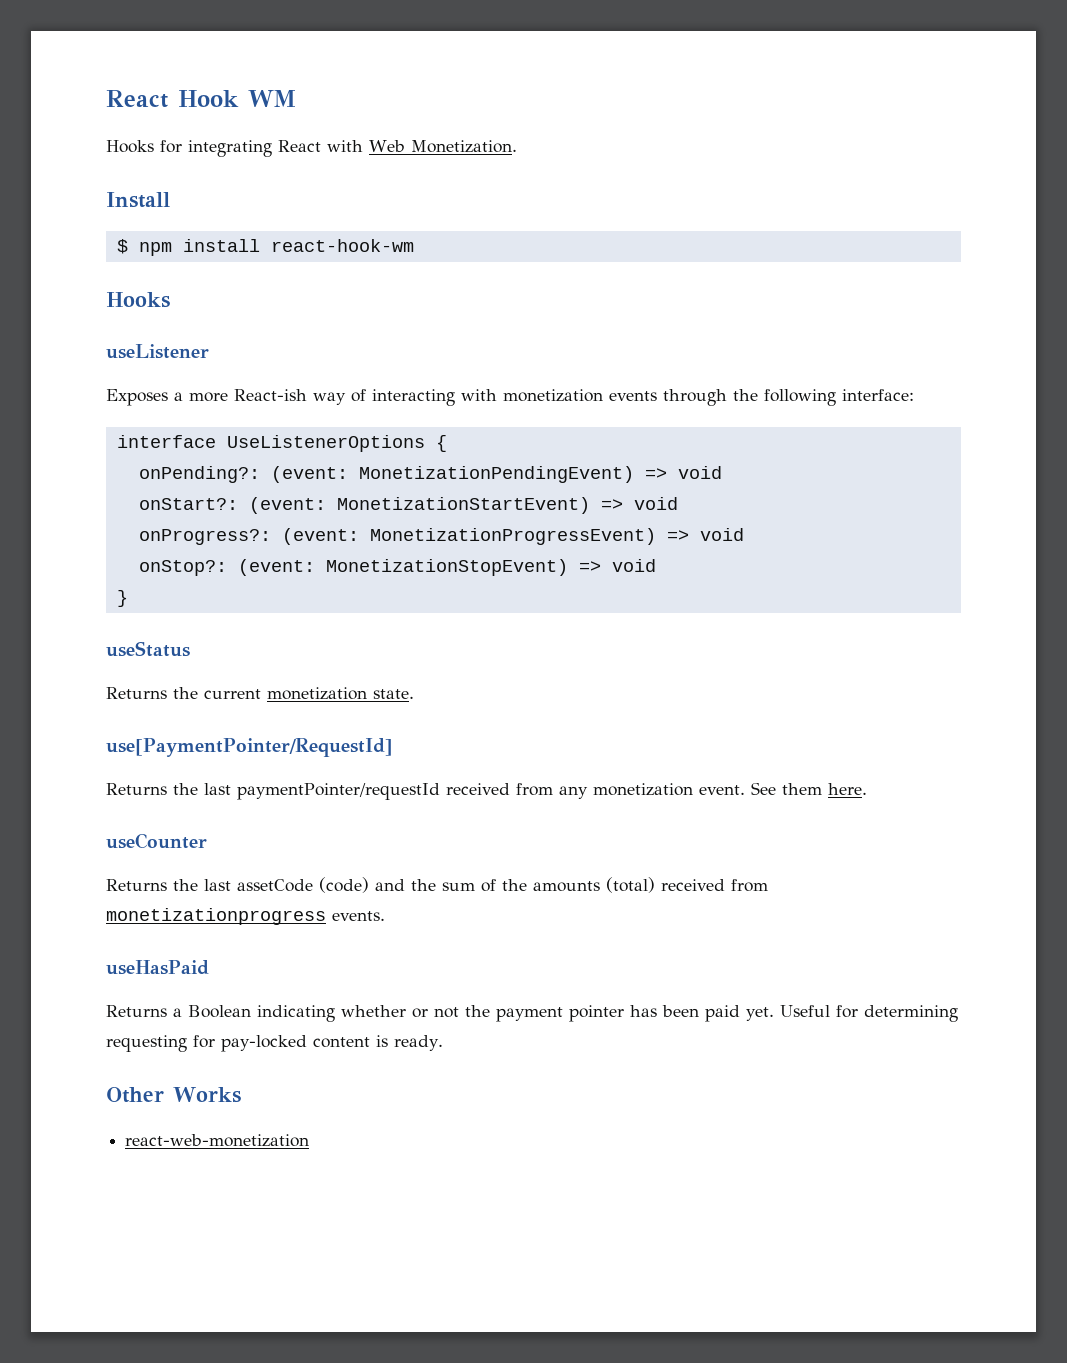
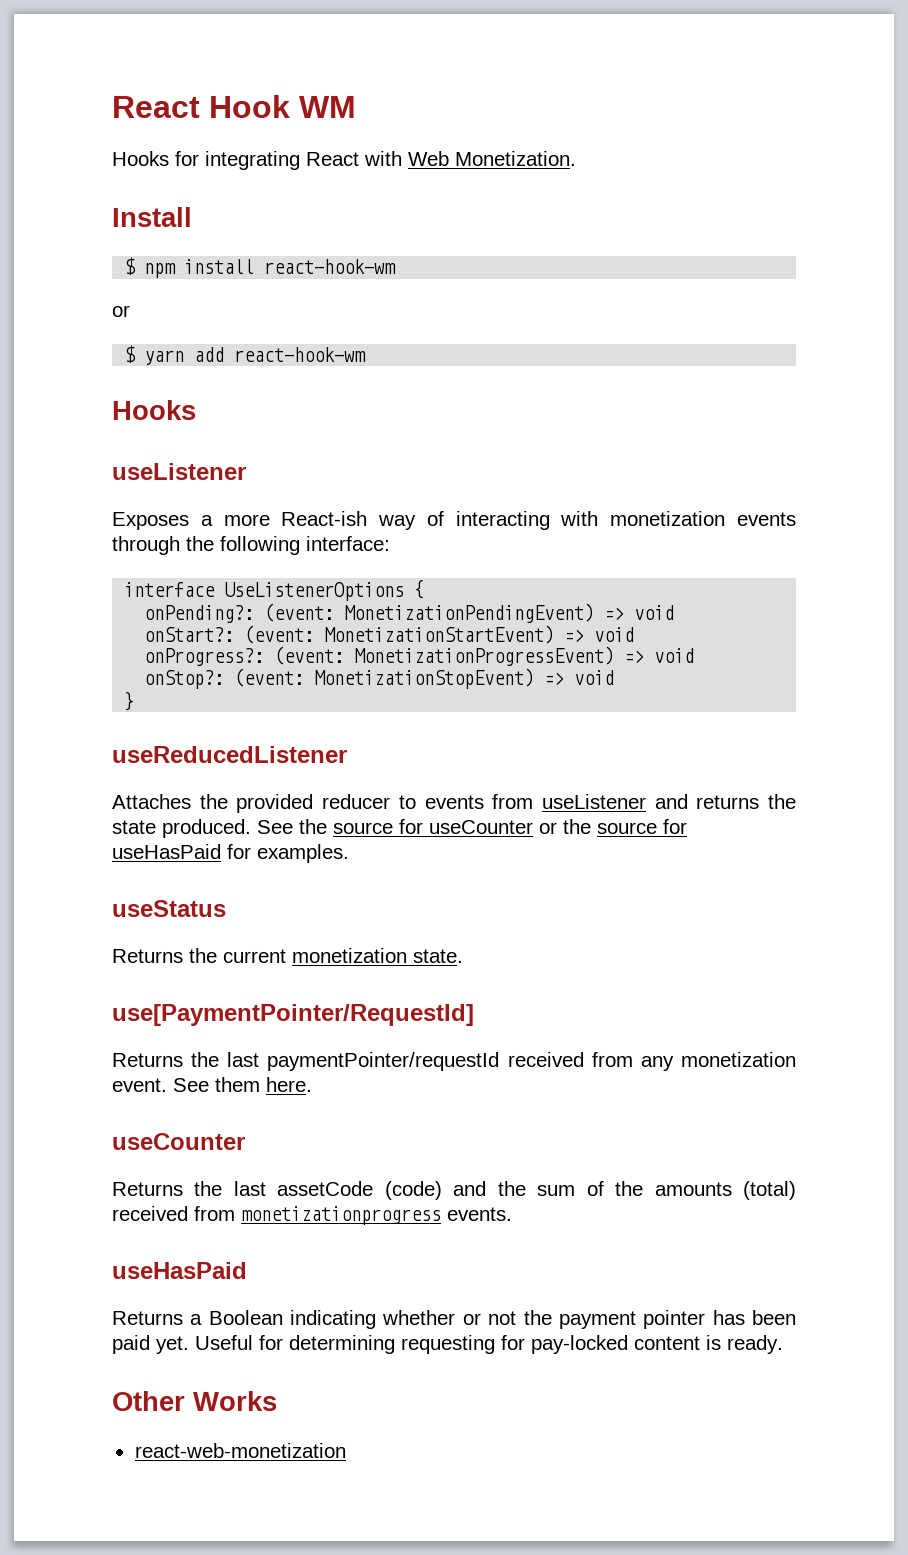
(414, 245) none -> [112,305,130,317] [124,345,367,365] // or // $ yarn add react-hook-wm
(128, 598) none -> [112,746,347,763] [112,794,797,813] [112,819,687,838] [112,844,349,863] // useReducedListener // Attaches the provided reducer to events from useListener and returns the state produced. See the source for useCounter or the source for useHasPaid for examples.

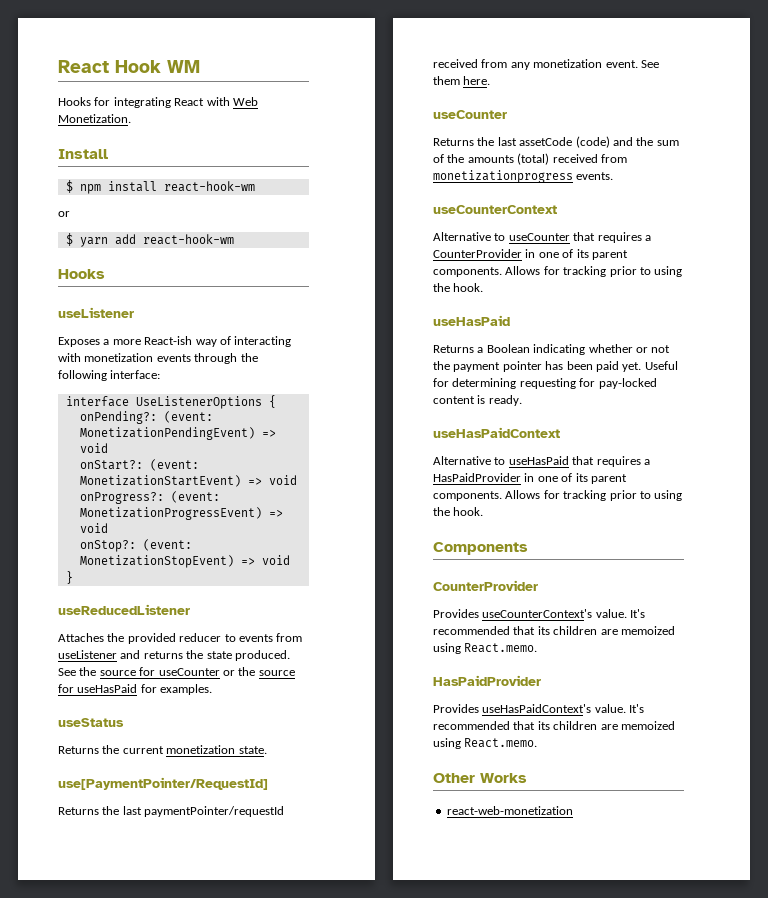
(512, 1214) none -> [433,205,557,214] [433,232,651,243] [433,249,628,260] [433,266,683,277] [433,283,484,292] // useCounterContext // Alternative to useCounter that requires a CounterProvider in one of its parent components. Allows for tracking prior to using the hook.
(783, 1344) none -> [433,427,560,438] [433,456,650,467] [433,473,627,484] [433,490,683,501] [433,507,484,516] [433,542,528,555] [433,580,538,591] [433,609,646,618] [433,626,675,635] [433,643,538,654] [433,675,541,686] [433,704,645,713] [433,721,675,730] [433,738,538,749] // useHasPaidContext // Alternative to useHasPaid that requires a HasPaidProvider in one of its parent components. Allows for tracking prior to using the hook. // Components // CounterProvider // Provides useCounterContext's value. It's recommended that its children are memoized using React.memo. // HasPaidProvider // Provides useHasPaidContext's value. It's recommended that its children are memoized using React.memo.

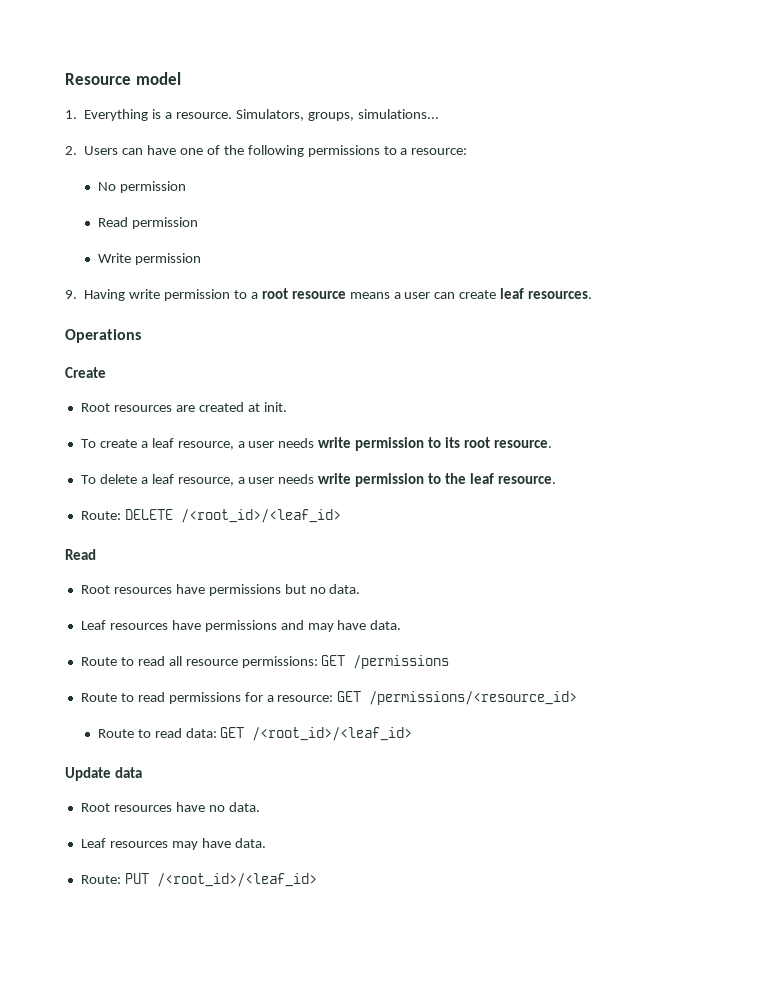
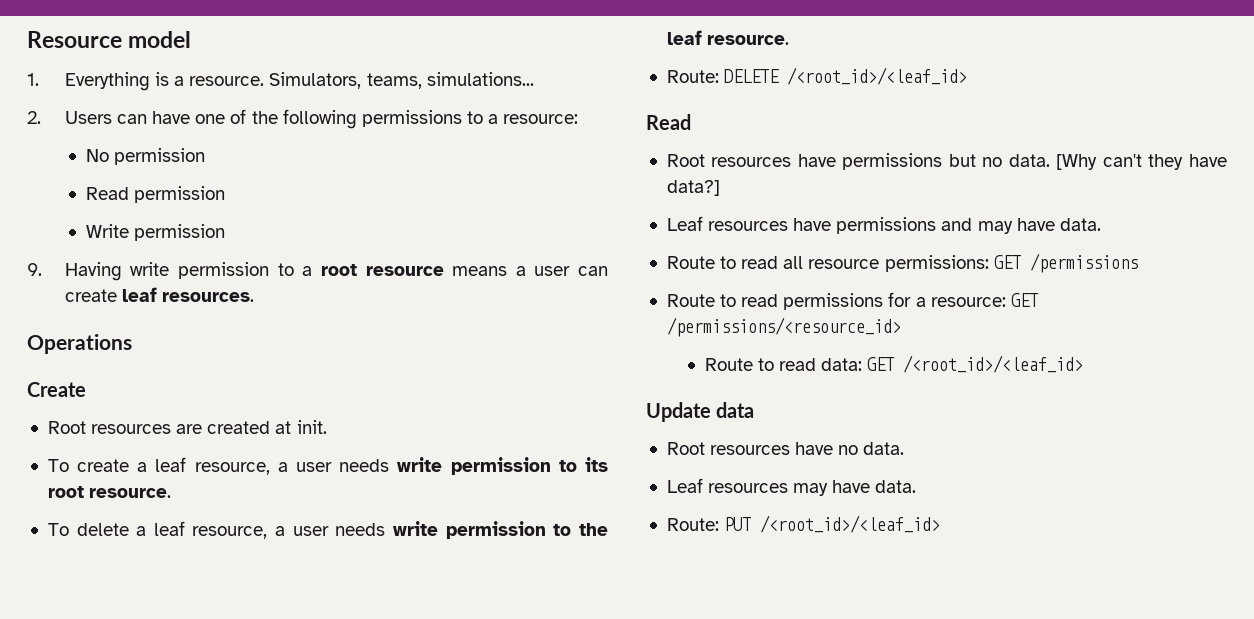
[307,112,354,121] groups, -> [366,73,422,89] teams,
(361, 589) none -> [1056,154,1227,170] [666,180,720,196] [Why can't they have data?]

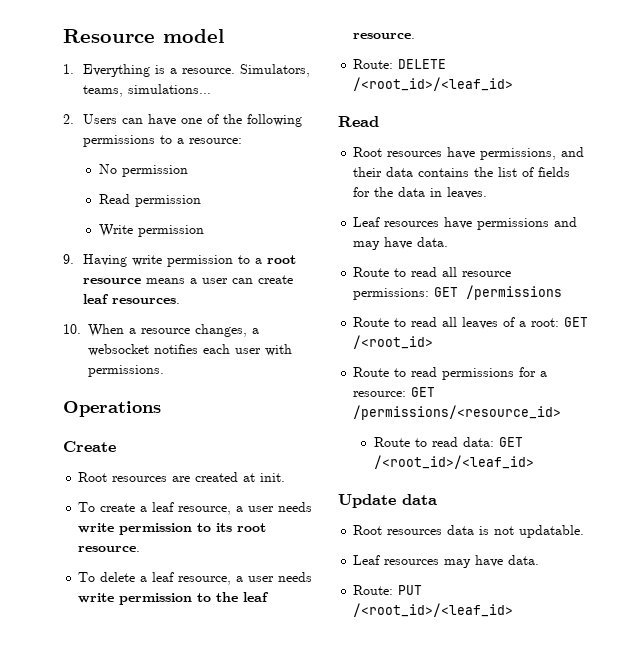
(255, 297) none -> [63,324,259,337] [88,344,292,356] [88,365,164,377] // 10. When a resource changes, a websocket notifies each user with permissions.
[842,153,1227,170] [666,180,720,196] permissions but no data. [Why can't they have data?] -> [480,147,585,160] [353,167,571,177] [353,187,488,199] permissions, and their data contains the list of fields for the data in leaves.
(1138, 263) none -> [353,317,589,329] [353,335,434,349] // Route to read all leaves of a root: GET /<root_id>
[795,442,905,455] have no data. -> [447,525,585,538] data is not updatable.

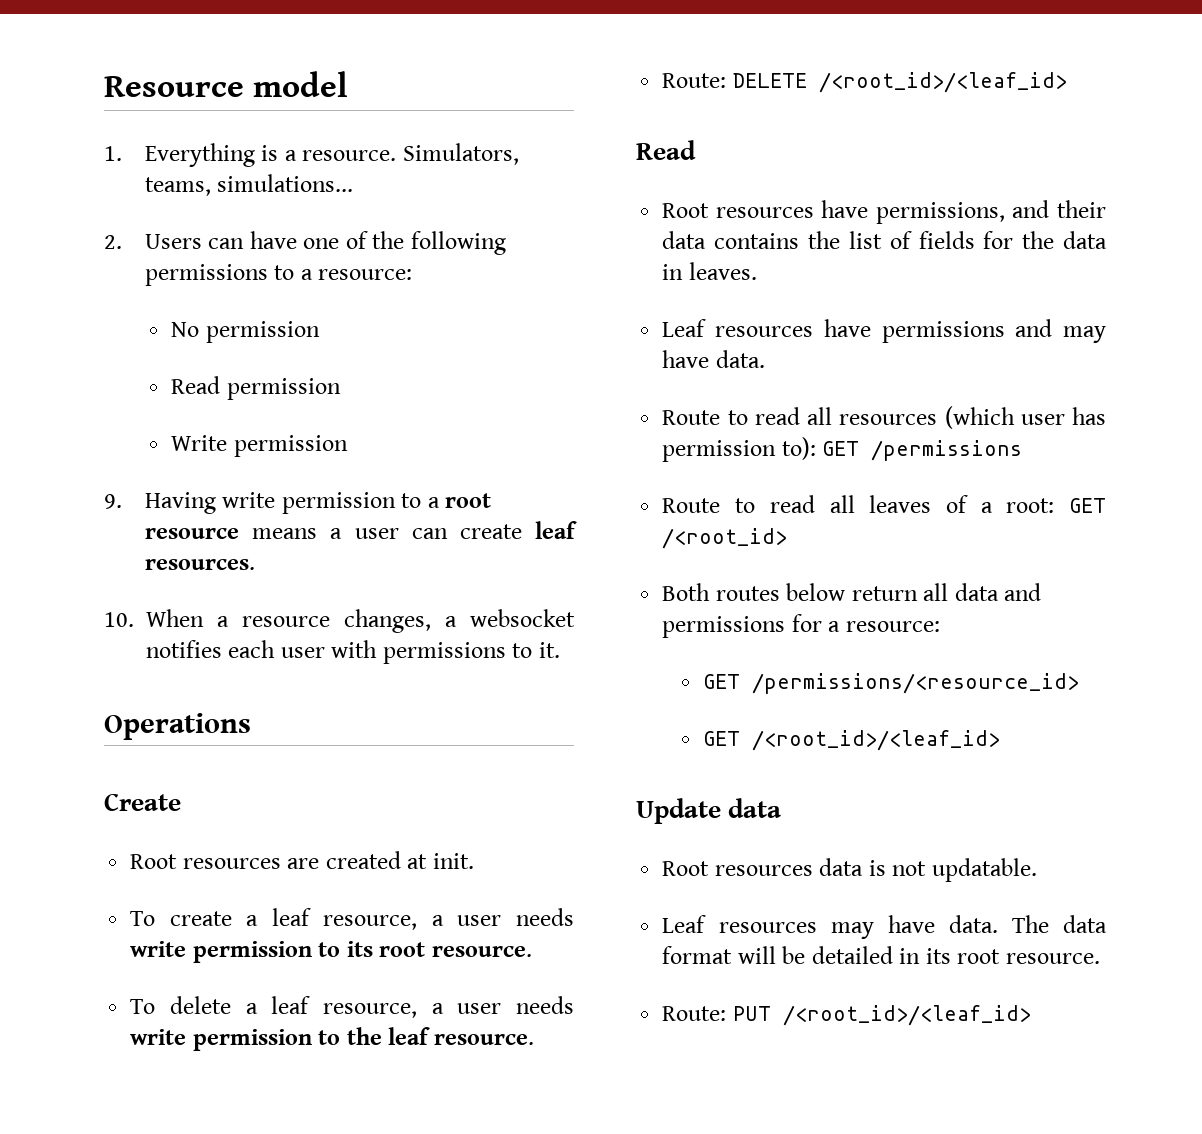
[88,365,164,377] permissions. -> [382,642,560,664] permissions to it.
[462,271,512,277] [353,288,430,300] resource permissions: -> [839,406,1106,429] [662,437,816,462] resources (which user has permission to):
[353,367,438,377] Route to read -> [662,583,1042,601] Both routes below return all data and
(407, 394) none -> (940, 626) //
[373,437,494,447] Route to read data: -> (1080, 683) none
(540, 560) none -> [1011,915,1107,933] [662,946,1100,964] The data format will be detailed in its root resource.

» **Work task**
In the answer, set down only the lines from the opening line of the listing through the line that holds "(255, 297) none", exactly as they appear, minus the pictures.

» **Written response**
(414, 245) none -> [112,305,130,317] [124,345,367,365] // or // $ yarn add react-hook-wm
(128, 598) none -> [112,746,347,763] [112,794,797,813] [112,819,687,838] [112,844,349,863] // useReducedListener // Attaches the provided reducer to events from useListener and returns the state produced. See the source for useCounter or the source for useHasPaid for examples.

(512, 1214) none -> [433,205,557,214] [433,232,651,243] [433,249,628,260] [433,266,683,277] [433,283,484,292] // useCounterContext // Alternative to useCounter that requires a CounterProvider in one of its parent components. Allows for tracking prior to using the hook.
(783, 1344) none -> [433,427,560,438] [433,456,650,467] [433,473,627,484] [433,490,683,501] [433,507,484,516] [433,542,528,555] [433,580,538,591] [433,609,646,618] [433,626,675,635] [433,643,538,654] [433,675,541,686] [433,704,645,713] [433,721,675,730] [433,738,538,749] // useHasPaidContext // Alternative to useHasPaid that requires a HasPaidProvider in one of its parent components. Allows for tracking prior to using the hook. // Components // CounterProvider // Provides useCounterContext's value. It's recommended that its children are memoized using React.memo. // HasPaidProvider // Provides useHasPaidContext's value. It's recommended that its children are memoized using React.memo.

[307,112,354,121] groups, -> [366,73,422,89] teams,
(361, 589) none -> [1056,154,1227,170] [666,180,720,196] [Why can't they have data?]

(255, 297) none -> [63,324,259,337] [88,344,292,356] [88,365,164,377] // 10. When a resource changes, a websocket notifies each user with permissions.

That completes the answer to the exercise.